• **Instructions for the task**
For the records shown below, return an exact copy that excludes the pictures.

• **Given entries**
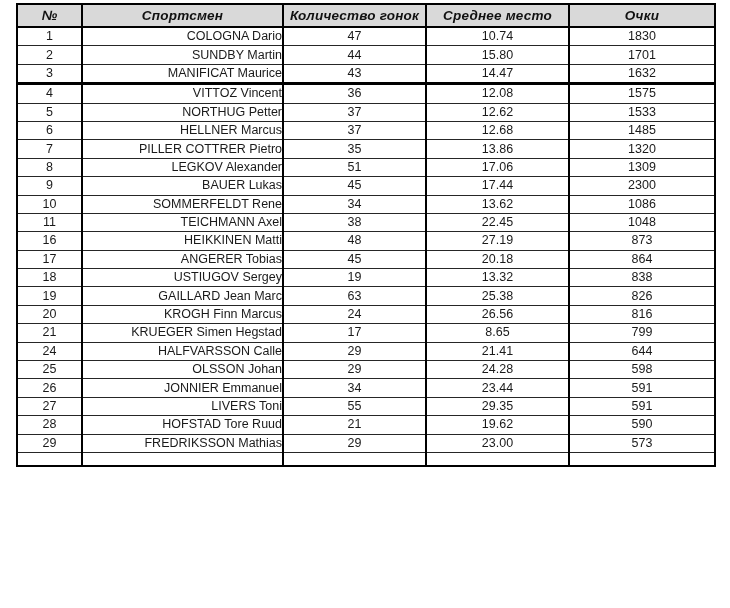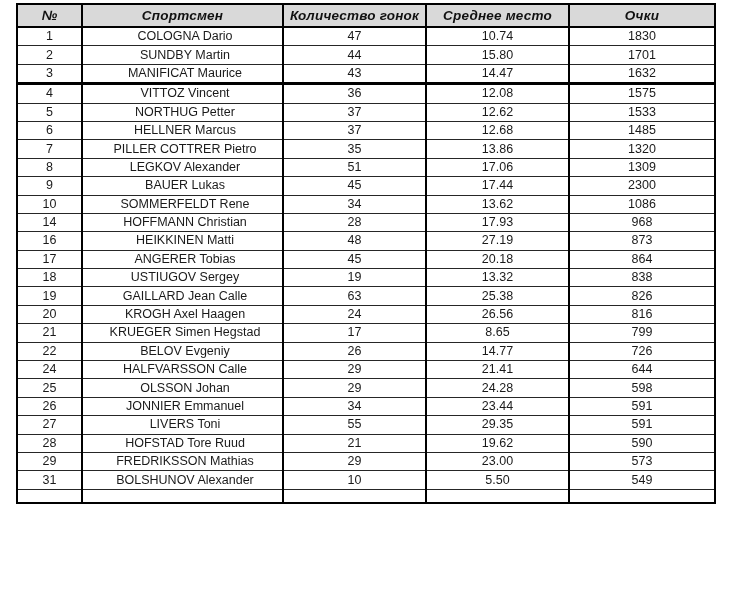"COLOGNA Dario" tbody td.name { text-align: center -> right }
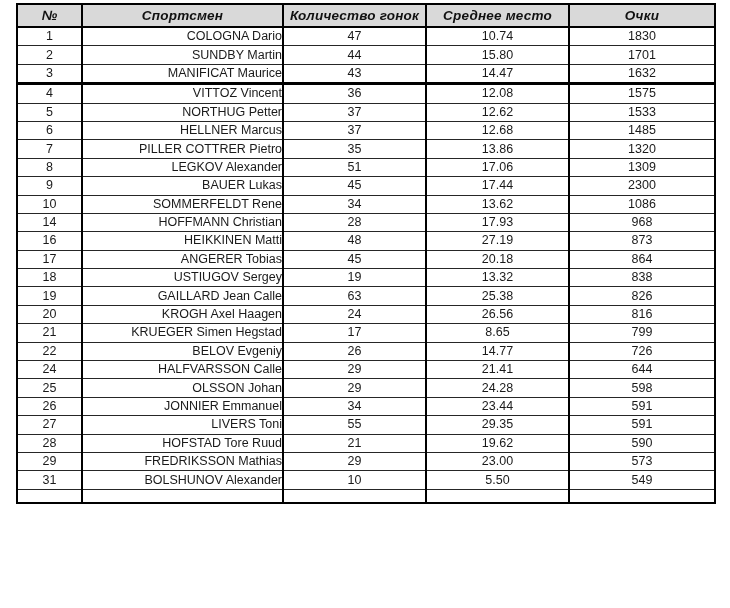"11" tr { html: none -> <tr> <td>11</td> <td>TEICHMANN Axel</td> <td>38</td> <td>22.45</td> <td>1048</td> </tr> }
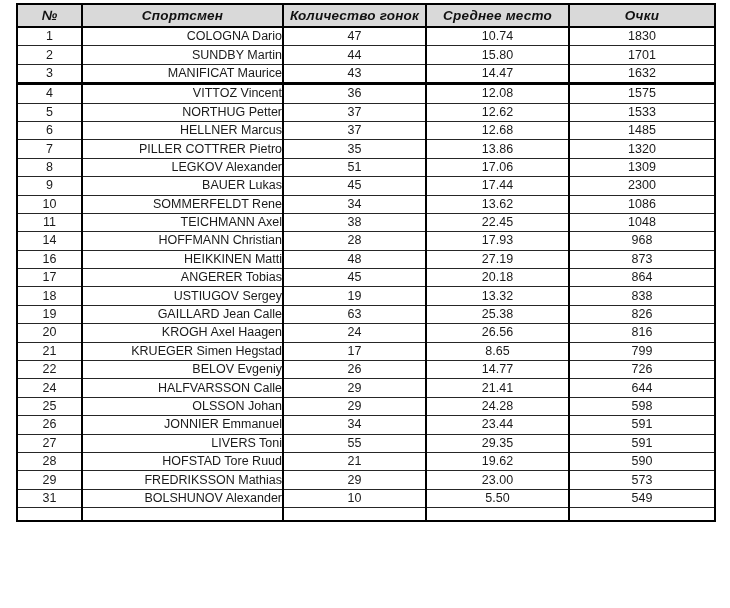"14" tr { html: <tr> <td>14</td> <td>HOFFMANN Christian</td> <td>28</td> <td>17.93</td> <td>968</td> </tr> -> none }
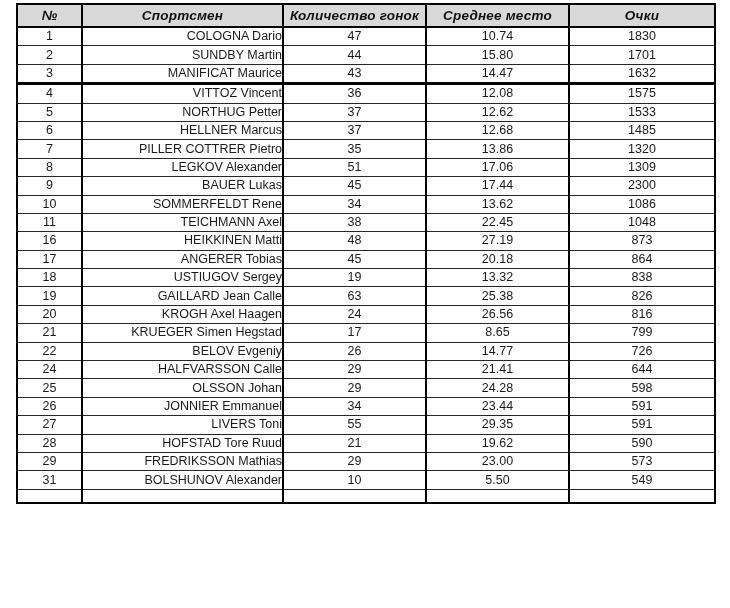"GAILLARD Jean Calle" td.name { text: Calle -> Marc }
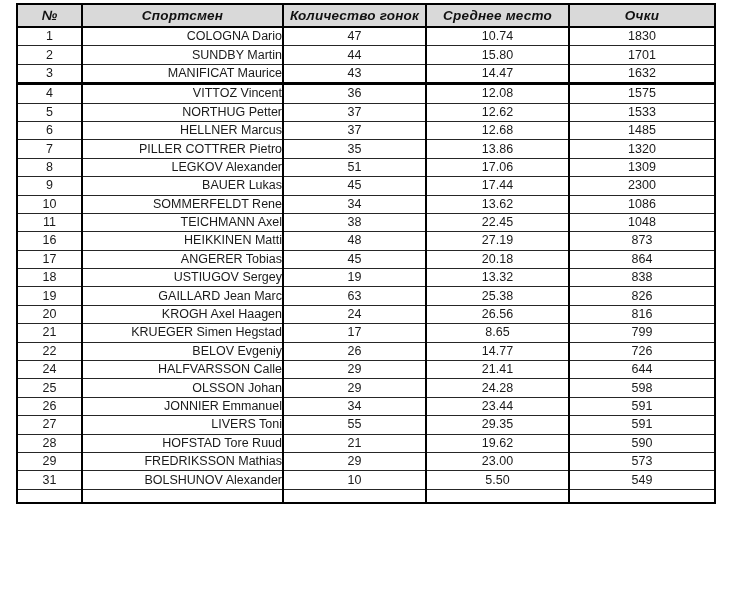"KROGH Axel Haagen" td.name { text: Axel Haagen -> Finn Marcus }
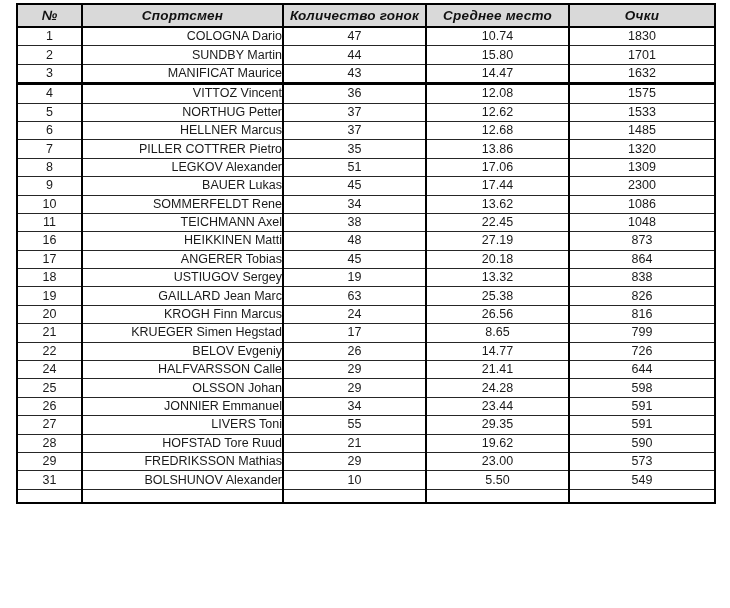"22" tr { html: <tr> <td>22</td> <td>BELOV Evgeniy</td> <td>26</td> <td>14.77</td> <td>726</td> </tr> -> none }
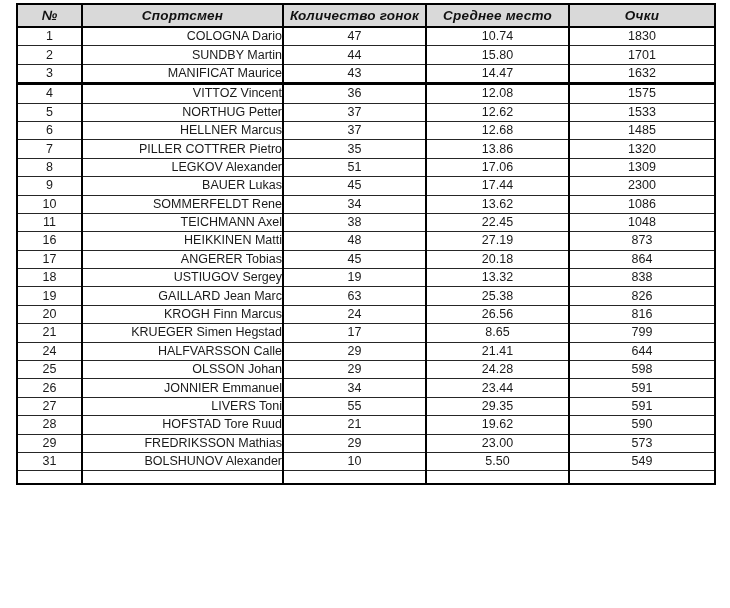"31" tr { html: <tr> <td>31</td> <td>BOLSHUNOV Alexander</td> <td>10</td> <td>5.50</td> <td>549</td> </tr> -> none }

• **Answer to this problem**
"COLOGNA Dario" tbody td.name { text-align: center -> right }
"11" tr { html: none -> <tr> <td>11</td> <td>TEICHMANN Axel</td> <td>38</td> <td>22.45</td> <td>1048</td> </tr> }
"14" tr { html: <tr> <td>14</td> <td>HOFFMANN Christian</td> <td>28</td> <td>17.93</td> <td>968</td> </tr> -> none }
"GAILLARD Jean Calle" td.name { text: Calle -> Marc }
"KROGH Axel Haagen" td.name { text: Axel Haagen -> Finn Marcus }
"22" tr { html: <tr> <td>22</td> <td>BELOV Evgeniy</td> <td>26</td> <td>14.77</td> <td>726</td> </tr> -> none }
"31" tr { html: <tr> <td>31</td> <td>BOLSHUNOV Alexander</td> <td>10</td> <td>5.50</td> <td>549</td> </tr> -> none }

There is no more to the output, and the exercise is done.